Murray Bushrangers/Allies

Spargo is a busy, neat and determined small midfielder who makes good decisions with the ball and wins plenty of it. The son of former North Melbourne player Paul knows how to dig into congestion and come out with the ball, and he's also adept at going forward and creating the play closer to goal. Spargo was formerly a part of the GWS academy but after its zone was reduced by the AFL, he is now in the open draft.

Jaidyn Stephenson
Eastern Ranges/Vic Metro

Having already starred for two years at TAC Cup level, recruiters were well aware of Stephenson's elite talent before this season. The mercurial half-forward can produce 'wow' moments on a regular basis: he has electric leg speed, brilliant spring he uses to take big marks, and an uncanny goal sense.
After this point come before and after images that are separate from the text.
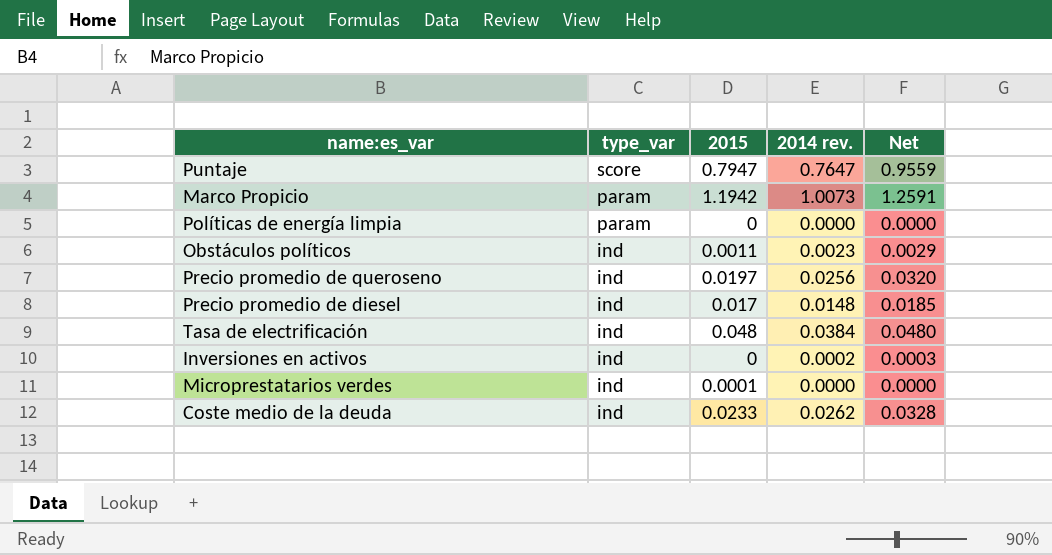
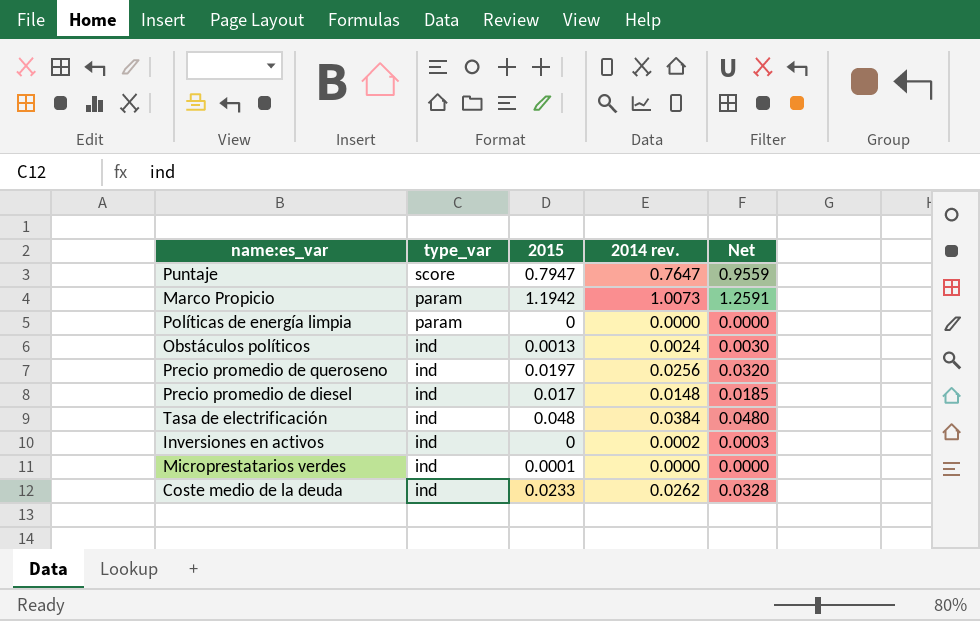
Obstáculos políticos | 2015: 0.0011 -> 0.0013
Obstáculos políticos | 2014 rev.: 0.0023 -> 0.0024
Obstáculos políticos | Net: 0.0029 -> 0.0030

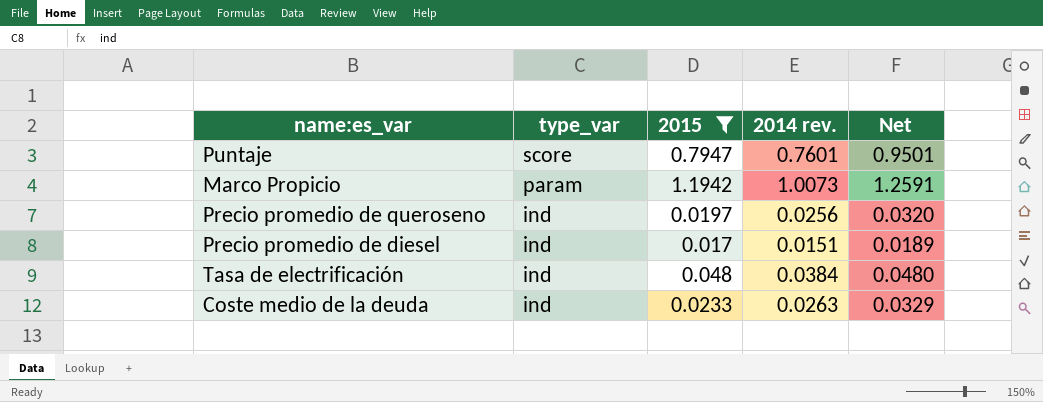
filter: none -> 2015 >= 0.017
Puntaje | 2014 rev.: 0.7647 -> 0.7601
Puntaje | Net: 0.9559 -> 0.9501
Precio promedio de diesel | 2014 rev.: 0.0148 -> 0.0151
Precio promedio de diesel | Net: 0.0185 -> 0.0189
Coste medio de la deuda | 2014 rev.: 0.0262 -> 0.0263
Coste medio de la deuda | Net: 0.0328 -> 0.0329

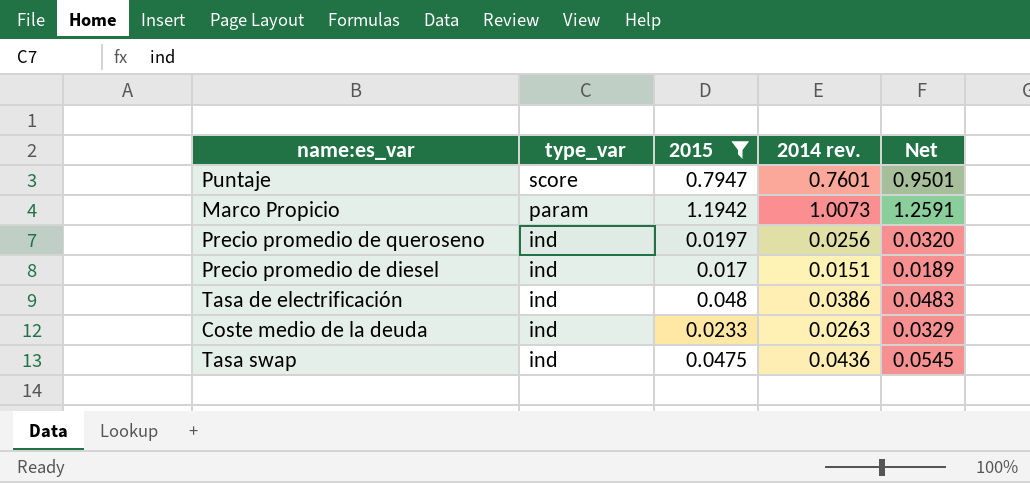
Tasa de electrificación | 2014 rev.: 0.0384 -> 0.0386
Tasa de electrificación | Net: 0.0480 -> 0.0483
row Tasa swap: none -> ind | 0.0475 | 0.0436 | 0.0545

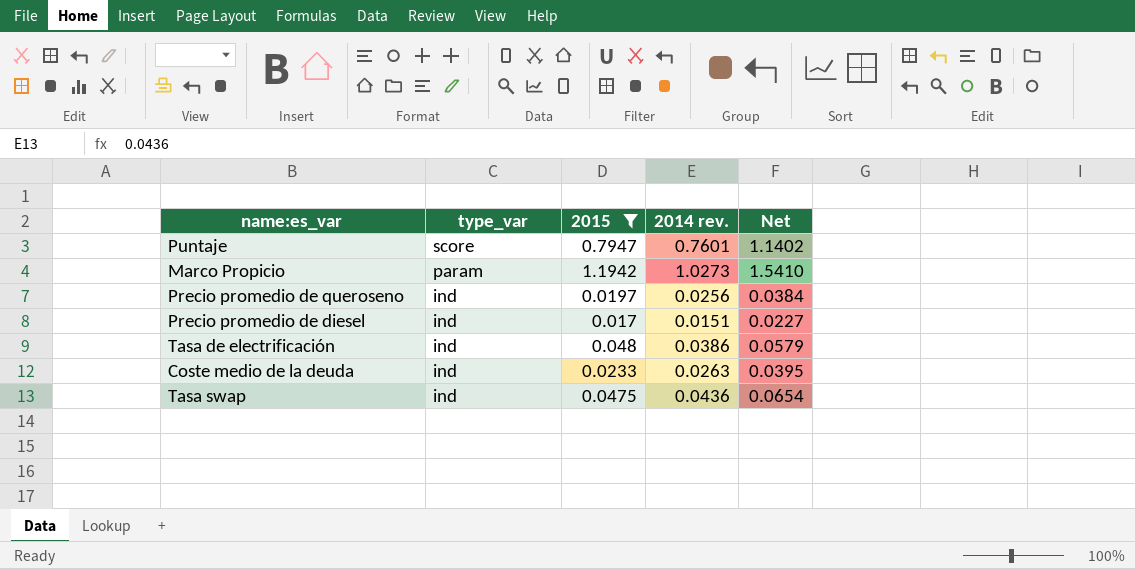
column Net | formula: [2014 rev.] * 1.25 -> [2014 rev.] * 1.5
Marco Propicio | 2014 rev.: 1.0073 -> 1.0273

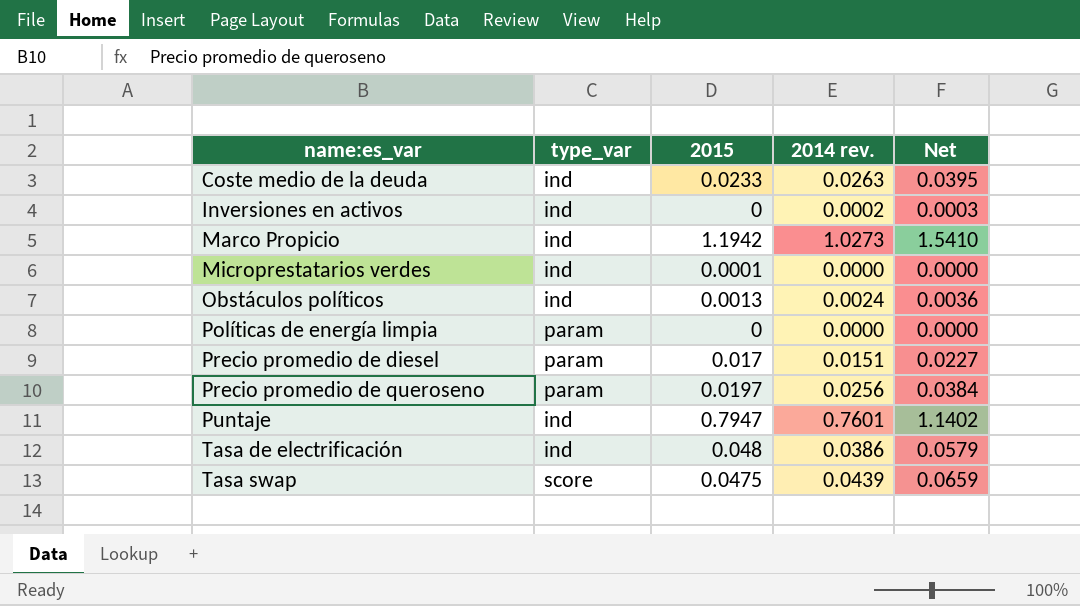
filter: 2015 >= 0.017 -> none
row order: type_var descending -> name:es_var ascending
Marco Propicio | type_var: param -> ind
Precio promedio de diesel | type_var: ind -> param
Precio promedio de queroseno | type_var: ind -> param
Puntaje | type_var: score -> ind
Tasa swap | type_var: ind -> score
Tasa swap | 2014 rev.: 0.0436 -> 0.0439
Tasa swap | Net: 0.0654 -> 0.0659

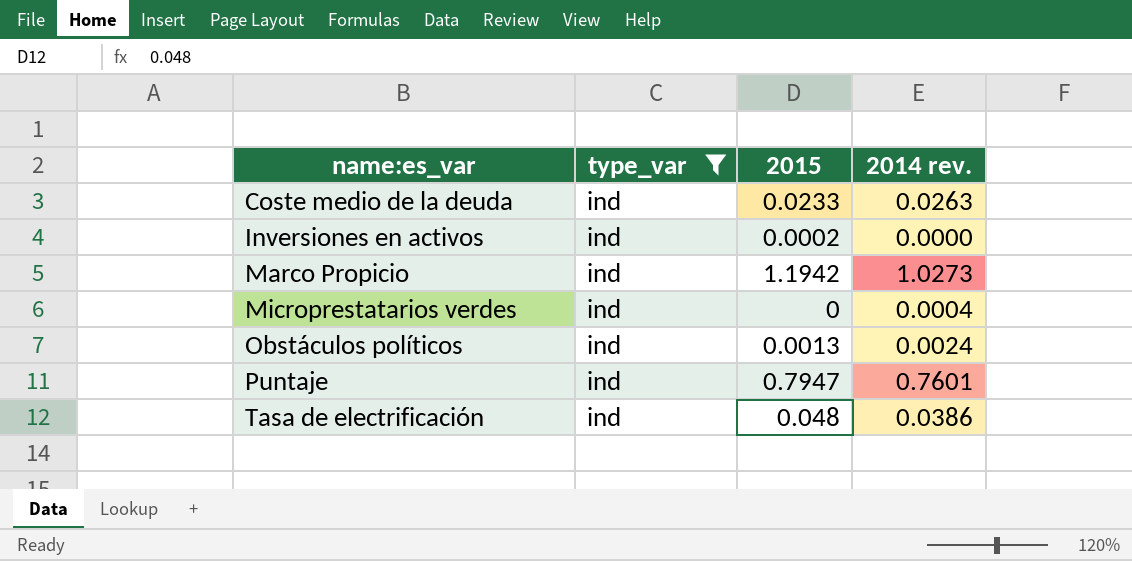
filter: none -> type_var = ind
column Net | formula: [2014 rev.] * 1.5 -> none
Inversiones en activos | 2015: 0 -> 0.0002
Inversiones en activos | 2014 rev.: 0.0002 -> 0.0000
Microprestatarios verdes | 2015: 0.0001 -> 0
Microprestatarios verdes | 2014 rev.: 0.0000 -> 0.0004

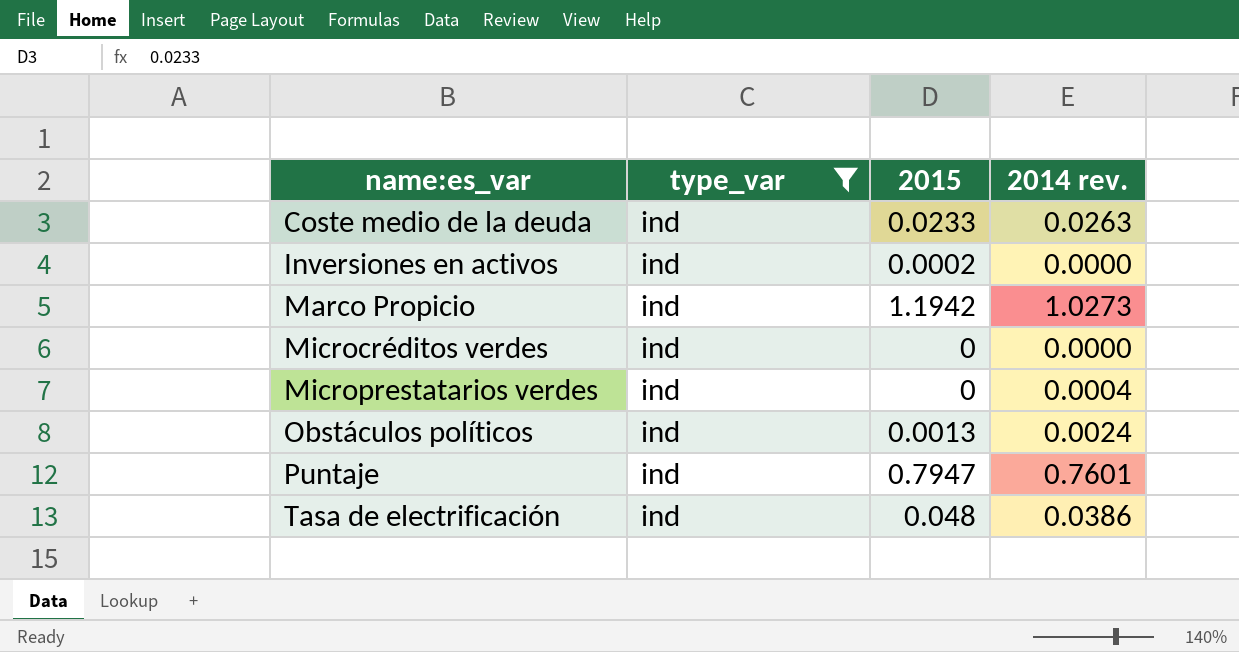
row Microcréditos verdes: none -> ind | 0 | 0.0000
He's unlike any player in this year's pool and it's hard to find anyone like him full stop. He has spent more time in the midfield this season, and gathered 26 disposals and seven tackles for the Ranges on the weekend. The national carnival is a good stage for Stephenson to highlight his wares.

Will Sutherland

Key forward
Scotch College/Vic Metro

All eyes will be on Sutherland when he lines up for Metro, even if nobody is keen to talk about when that will actually be. His first game certainly isn't going to escape attention. Football and cricket are both lining up for the talented teenager's services, and the Australian under-19 cricket captain is weighing up which way he goes. If he chooses football he has plenty of fans. Recruiters have been watching him closely for school side Scotch College and been impressed with his agility, athleticism and skills as a key forward. Many believe Sutherland will be an early draft choice if he follows the football pathway.

Toby Wooller
Medium forward
Oakleigh Chargers/Vic Metro

Wooller plays as a tall forward and has had a good season for the Oakleigh Chargers, where he has kicked 23 goals in nine games. Whether he is big enough to play as a key target at the next level is perhaps arguable, but he can also spend some time further up the ground. Wooller is a natural forward who knows where the goals are, and he is also a keen tackler. He is the grandson of Geelong's 1963 premiership captain Fred Wooller.